Найти в Дзене
Андрей Градский

Не для меня!..

(все события и персонажи выдуманы, любые совпадения случайны).

В роте Петька был самым голосистым. При том, что не имел музыкального образования. Но голос у него был вроде как хороший, красивый. Пусть иногда он попадал мимо нот или не знал слов и песен, которые его просили спеть, зато в окопе, на привале, на долгих переходах, он всегда был в центре внимания. 

Песен, надо сказать, знал он немного. Все они были уже известны однополчанам, но за неимением иного музыкального разнообразия, бойцы с удовольствием слушали и этот репертуар. Кто-то даже сказал, что это как индивидуальный концерт лучших песен любимого артиста для избранных. 

- Петруха, давай нашу! - кричали ему порой и он затягивал любимое всей ротой "Нееееееее для меняяяяяя!". Парни вокруг слушали с удовольствием, порой подпевали, но Петькин зычный голосина заглушал их всех вместе взятых, если было возможно. 

Так и был Петя главным артистом, пока с пополнением вместе в роту не попал статный, кареглазый, с точеным профилем и белоснежной улыбкой парень 20 лет от роду по имени Аркадий и фамилии Миргородский. 
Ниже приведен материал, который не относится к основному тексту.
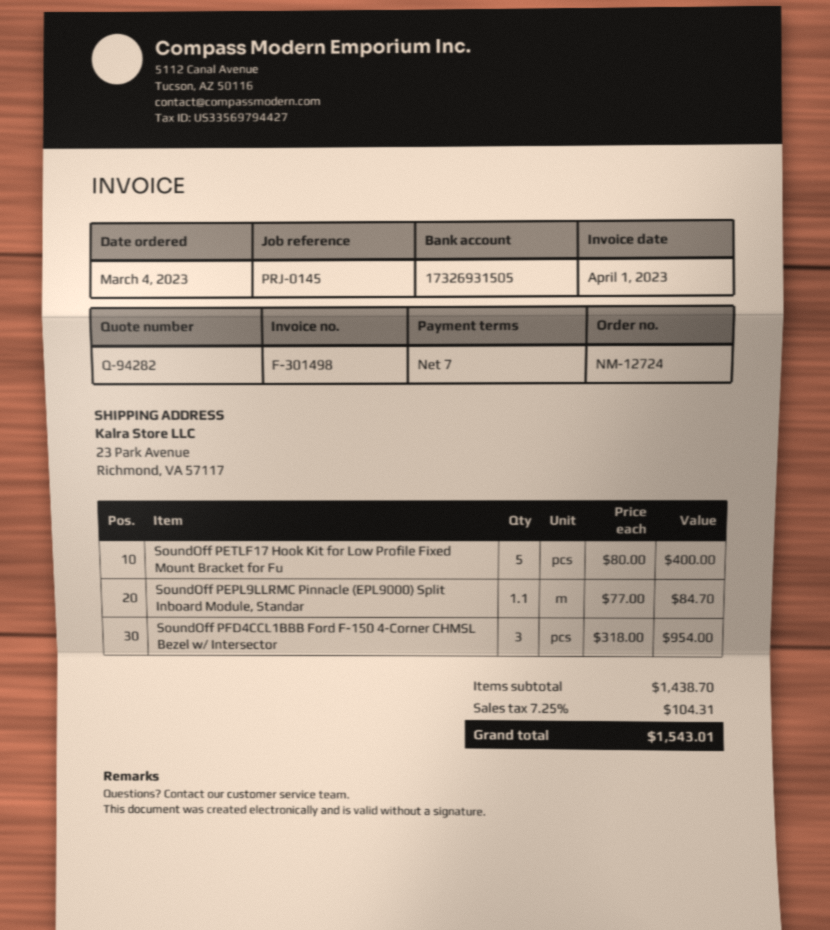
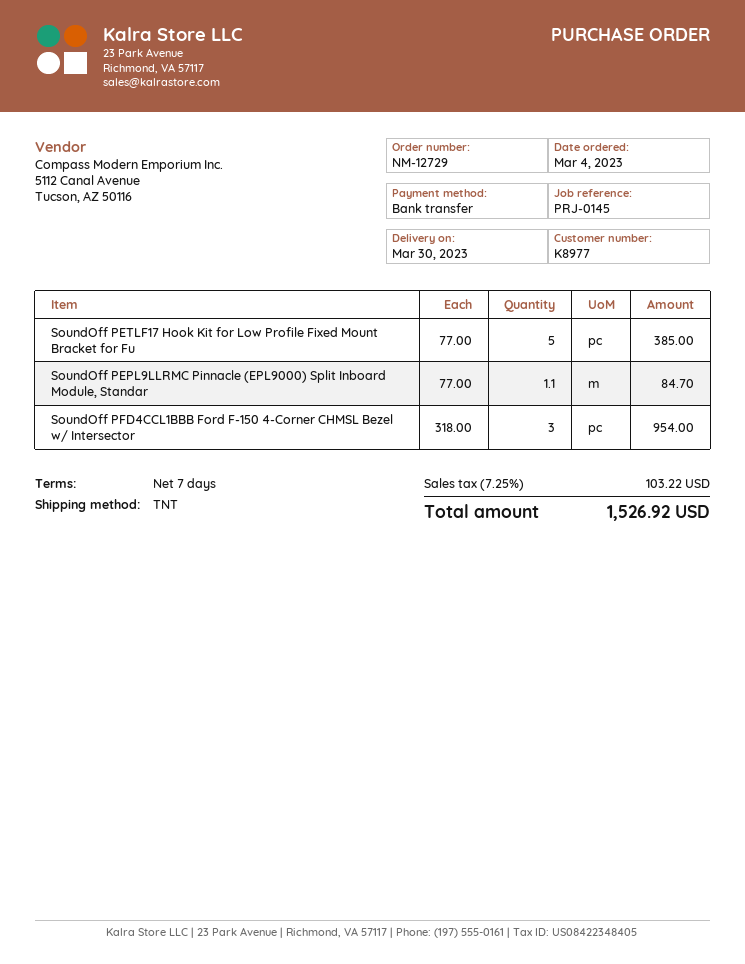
order number: NM-12724 -> NM-12729
SoundOff PETLF17 Hook Kit for Low Profile Fixed Mount Bracket for Fu: 5 x 80.00 = 400.00 -> 5 x 77.00 = 385.00
tax: 7.25% = 104.31 -> 7.25% = 103.22
total: 1543.01 -> 1526.92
Поначалу он вызывал всеобщее раздражение за привычку каждое утро умываться, бриться и делать странные упражнения для дыхания, после которых он гудел под нос что-то вроде гамм. Мужики злились на него, называли "ваша благородь" или всячески подтрунивали. Но поскольку особо он никому не мешал, то вскоре плюнули на эти его странности, да и привыкли к ним. 

Однажды, после небольшого боя, когда противника выбили из насиженного окопа и заняли его позицию, кто-то как всегда закурил, кто-то заснул, а кто-то сказал: "Петька, давай нашу!". 

Петька уселся поудобнее и затянул "Нееееееее для меня!..". Внезапно он понял, что ему кто-то подпевает. Да еще и хорошо, Петька даже удивился, насколько хорошо. 

Это был Аркадий. Он сидя через два человека от певца, закрыл глаза, просто выводил второй голос. Выводил словно про себя и для себя, но его было слышно. 

Петька сначала обрадовался помощи, но когда понял, что Аркадий поет чище и звучнее, а главное лучше, разозлился.
- Ты чё, новенький? Мешаешь! - зло сказал он. 
- Да прости... я так, подпеть только хотел, у меня привычка,- открыл глаза Аркадий.
- Это как?
- Так я ж артист. В театре эстрады служил до войны. У нас в спектакле была эта песня, я и там обе партии знаю, - виновато посмотрел на Петьку.
- Ну так и пел бы себе в своем спектакле! Не мешай!
- Обожди, Петро, дай он споёт! Тебе жалко? Мы тебя послушали вдосталь, пора менять пластинку. Верно, мужики? 

Мужики закивали, загудели, мол, да, верно. 

Петька шмыгнул носом, махнул рукой, мол, пусть поёт, и затих. 

- Давай, артист! - все повернулись к Аркадию. 

Тот немного смутился, откашлялся, закрыл глаза, вздохнул и запел... 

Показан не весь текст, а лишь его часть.